On negotiations between the Americans and some resistance factions, the Ba’ath Party representative said that his party was not consulted about the talks.

He said: ‘What happened concerns the brothers in the Political Council of the Resistance, and we should not exaggerate what they did.

‘It was nothing more than a meeting with an American party.’

Warning that the Americans are trying to divide the resistance, he said: ‘Those who want to negotiate with the occupier must meet three conditions.

‘Firstly, they must be prepared to adhere to Iraq’s rights in full, without relinquishing any of them. If they give up any right, they will not be able to conclude any agreement with the occupier because the overwhelming majority of the resistance rejects this approach.

‘The brothers who went to the negotiations were a minority, representing no more than five per cent of the resistance. Any agreement between them and the occupier, therefore, will not be respected by the other resistance factions, the real players on the ground, or by the people of Iraq.

‘Secondly, those who go to negotiate should consult with the other fronts. There are other anti-occupation fronts, factions, and forces. You need to consult with them on the issue of rights and principles, on the common view, and on what to negotiate.

‘Thirdly, those who negotiate with the occupier must have legitimacy.’

Al-Murshidi stressed that the Ba’ath Party will not negotiate with the Americans before they recognise all Iraq’s rights, primarily that the Iraqi resistance is ‘the sole legitimate representative of the Iraqi people.’

He said: ‘Arab and non-Arab mediators came to us two weeks ago and we told them: “Let the Americans recognise Iraq’s rights as established in the Liberation and Independence Programme and then we will have no problem talking to them.”

‘They also need to prove good intention and abolish the de-Ba’athification law.’

He said that the Americans also need to stop raids and arrests against ‘the patriots, Ba’athists, and honourable people’ and to recognise Iraq’s rights in full.

‘When they announce this to the world, we might be convinced that the Americans are serious about a dialogue.’

Al-Murshidi insisted: ‘There is no security or political vacuum in Iraq.

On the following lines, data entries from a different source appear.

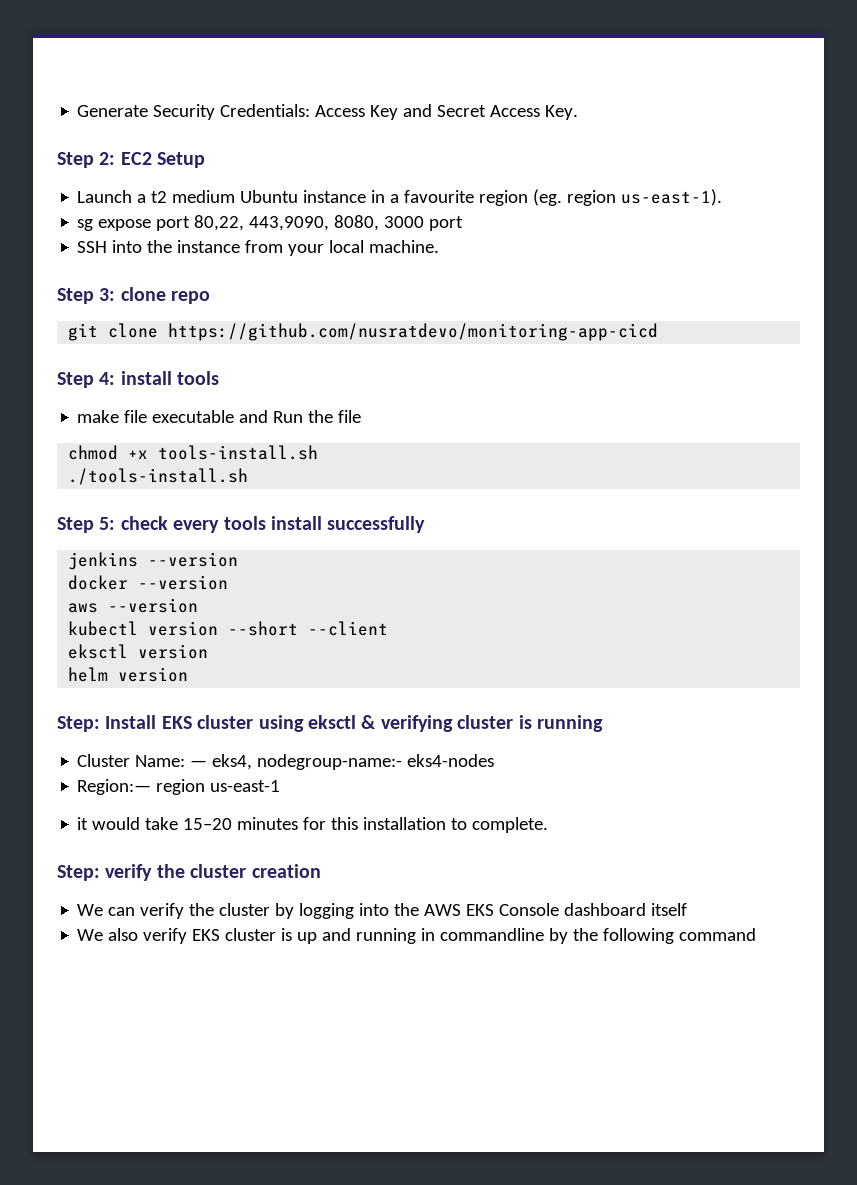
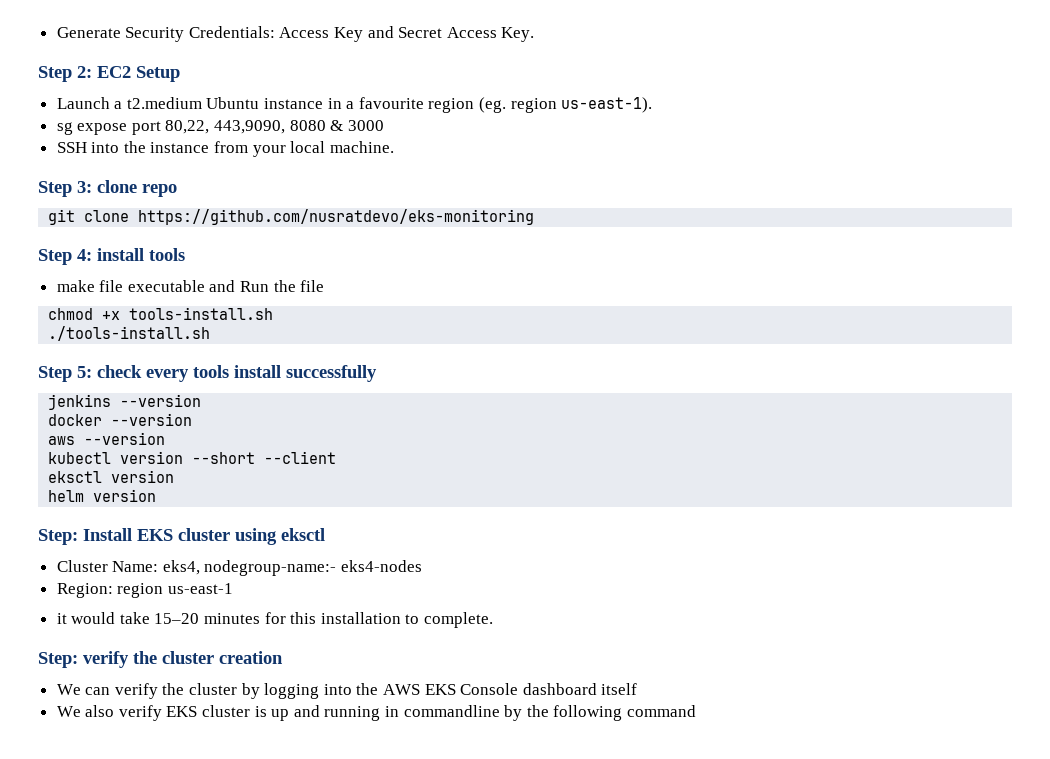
- Launch a t2 medium Ubuntu instance in a favourite region (eg. region us-east-1).
+ Launch a t2.medium Ubuntu instance in a favourite region (eg. region us-east-1).
- sg expose port 80,22, 443,9090, 8080, 3000 port
+ sg expose port 80,22, 443,9090, 8080 & 3000
- git clone https://github.com/nusratdevo/monitoring-app-cicd
+ git clone https://github.com/nusratdevo/eks-monitoring
- Step: Install EKS cluster using eksctl & verifying cluster is running
+ Step: Install EKS cluster using eksctl
- Cluster Name: — eks4, nodegroup-name:- eks4-nodes
+ Cluster Name: eks4, nodegroup-name:- eks4-nodes
- Region:— region us-east-1
+ Region: region us-east-1

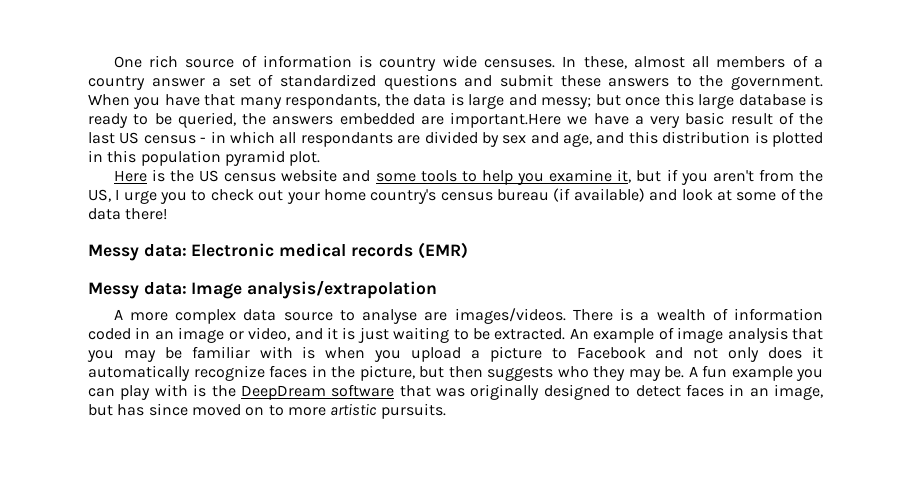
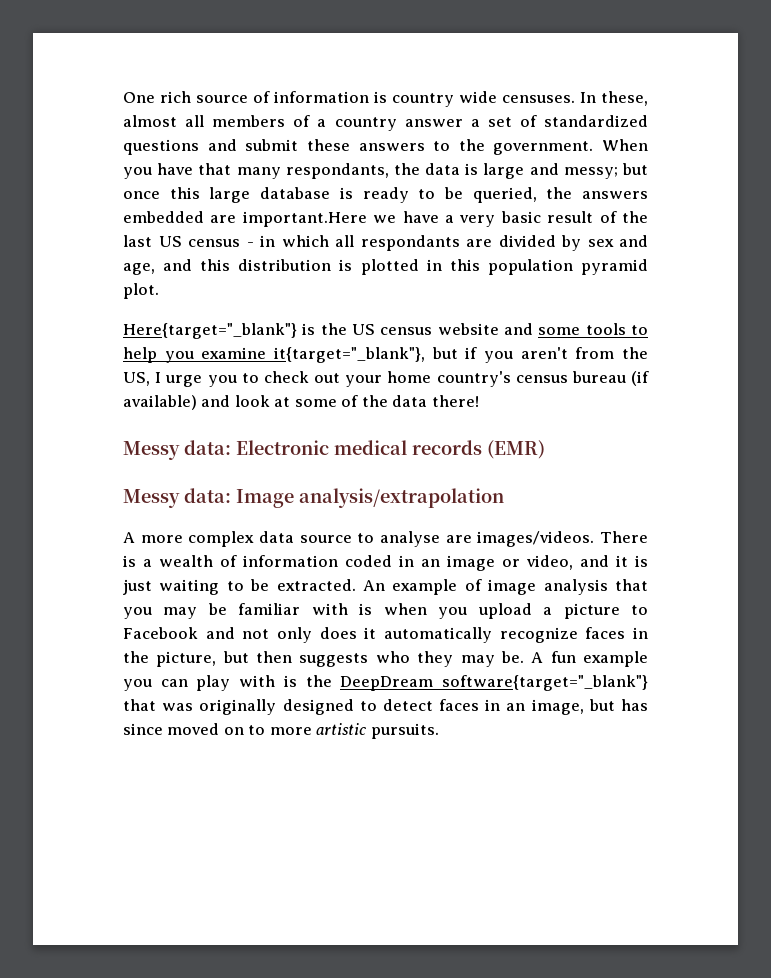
- Here is the US census website and some tools to help you examine it, but if you aren't from the US, I urge you to check out your home country's census bureau (if available) and look at some of the data there!
+ Here{target="_blank"} is the US census website and some tools to help you examine it{target="_blank"}, but if you aren't from the US, I urge you to check out your home country's census bureau (if available) and look at some of the data there!
- A fun example you can play with is the DeepDream software that was originally designed to detect faces in an image, but has since moved on to more artistic pursuits.
+ A fun example you can play with is the DeepDream software{target="_blank"} that was originally designed to detect faces in an image, but has since moved on to more artistic pursuits.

This is a big lie the occupation makes to justify its presence in Iraq.

‘It is also a lie made by the countries of the region that want the American forces to stay in Iraq.

‘Some Arab countries regrettably believe that a security and political vacuum will happen (after the American withdrawal) and that the Iraqis are unable to rule their country.’

He added that the 6,000-year-old Iraq does not lack the talent to rule itself.

‘There are two plans in Iraq: the plan of the occupation and its followers and the plan of the resistance and its supporters. The plan that will win the conflict will fill the vacuum.’

Al-Murshidi alleged there is ‘flagrant’ Iranian meddling in Iraq’s affairs, adding that the Americans ‘brought Iran’s agents to rule Iraq.’ He sees an ‘American-Iranian partnership in the occupation of Iraq.’